To say it’s been an odd year would be an understatement, and yet while nearly everything about 2020 has been a garbage fire, we have been blessed with some truly excellent horror this year! To cap off possibly the strangest year on record, a selection of Anatomy of a Scream contributors and staff put together their Top 10 faves.
Let’s dig in!
Andrew Roebuck (@winemovienerd)
9. The Lodge (2019, dirs: Severin Fiala & Veronika Franz): The performances and bleak atmosphere made this a very effective watch.
8. The New Mutants (2020, dir: Josh Boone): There are so many issues with this movie and yet I still ended up falling for the human cast and their relationships.
7. The Grudge (2020, dir: Nicolas Pesce): This was fun as a one-time watch. “Fun” may be a misnomer as it is excessively bleak, but as a fan of director Nicolas Pesce, I thoroughly enjoyed this outing.
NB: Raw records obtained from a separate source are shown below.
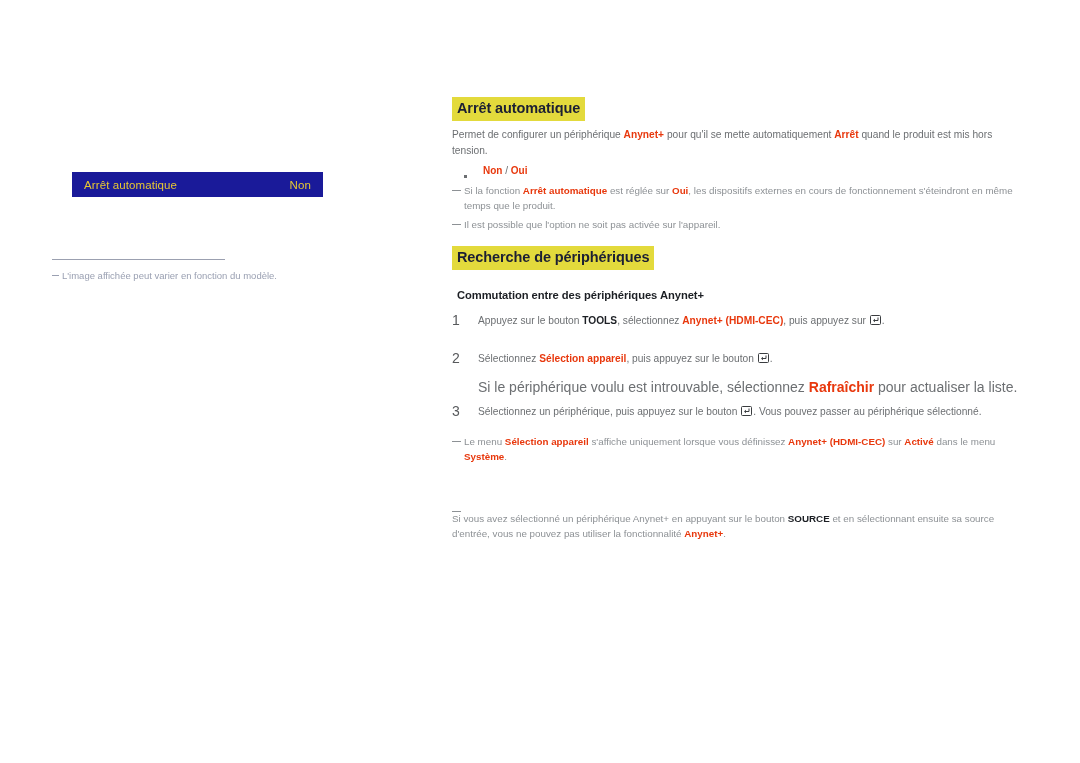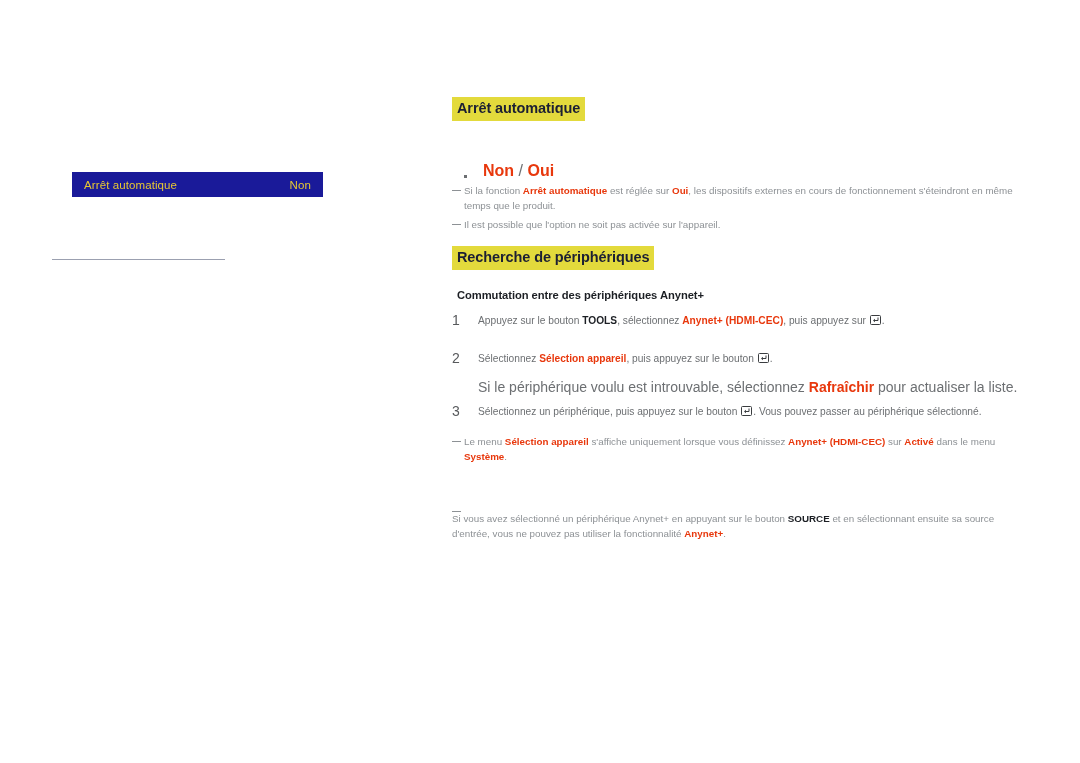--- a/index.html
+++ b/index.html
@@ -102,21 +102,21 @@
     width: 570px;
   }
   #intro-para { left: 0; top: 127px; }
 
   .bullet-row {
     position: absolute;
     left: 0;
     top: 163px;
     display: flex;
     align-items: flex-end;
-    font-size: 16px;
+    font-size: 10px;
     line-height: 15px;
   }
   .bullet-dot {
     display: inline-block;
     width: 3px;
     height: 3px;
     background: #6c6f72;
     margin: 6px 16px 0 12px;
     flex: 0 0 auto;
   }
@@ -209,29 +209,35 @@
 
 <div id="left-panel">
 
   <div id="osd-bar">
     <span class="osd-label">Arrêt automatique</span>
     <span class="osd-value">Non</span>
   </div>
 
   <div id="left-rule"></div>
 
+  <div id="left-note">
+    <span class="ndash"></span><span>L'image affichée peut varier en fonction du modèle.</span>
+  </div>
 
 </div>
 
 <div id="content">
 
   <div id="heading-1-wrap">
     <span class="section-heading">Arrêt automatique</span>
   </div>
 
+  <div class="body-para" id="intro-para">
+    <span>Permet de configurer un périphérique </span><span class="rd">Anynet+</span><span> pour qu'il se mette automatiquement </span><span class="rd">Arrêt</span><span> quand le produit est mis hors tension.</span>
+  </div>
 
   <div class="bullet-row">
     <span class="bullet-dot"></span>
     <span class="bullet-text"><span class="rd">Non</span><span class="sep"> / </span><span class="rd">Oui</span></span>
   </div>
 
   <div class="note" id="note-1">
     <span class="note-dash"></span>
     <span class="note-body"><span>Si la fonction </span><span class="rd">Arrêt automatique</span><span> est réglée sur </span><span class="rd">Oui</span><span>, les dispositifs externes en cours de fonctionnement s'éteindront en même temps que le produit.</span></span>
   </div>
6. Underwater (2020, dir: William Eubank): A roller coaster ride from start to finish, Underwater was one of the last truly cinematic experiences I had at the movies this year. TJ Miller is the one thing that drags the movie down, but everyone else does a stellar job.
5. Freaky (2020, dir: Chris Landon): This is easily the most fun you’ll have at the movies this year. Whip smart writing and amazing central performances. Of all films I saw this year, this will be the one I revisit time and time again.
4. Blood Quantum (2019, dir: Jeff Barnaby): Zombies are old hat to many but it’s well worth giving Blood Quantum a chance. Blood Quantum is the tale of Mi’qmaq people who are immune to a zombie apocalypse, which gives the film a unique perspective and makes it a must watch. On top of presenting an alternative perspective, the film is just a stellar zombie film with great gore and a likeable cast.
3. The Invisible Man (2020, dir: Leigh Whannell): The magic tech at the heart of The Invisible Man can be difficult to believe, however that’s the only downside of this tense and amazingly acted thriller. Elisabeth Moss is pure perfection and the final sequence being an all timer. Related: Squad Talk on The Invisible Man
2. Monstrum (2018 South Korea / 2020 North America, dir: Jong-ho Huh): It is very difficult to do something new and exciting with the monster genre, but Monstrum continues the trend of South Korean genre films that far surpass their North American counterparts. A wonderful monster and a heartfelt human cast.
1. After Midnight (2019, dirs: Jeremy Gardner & Christian Stella): Lisa Loeb is the best supporting actress of the year. No other film has given me more joy this year than After Midnight.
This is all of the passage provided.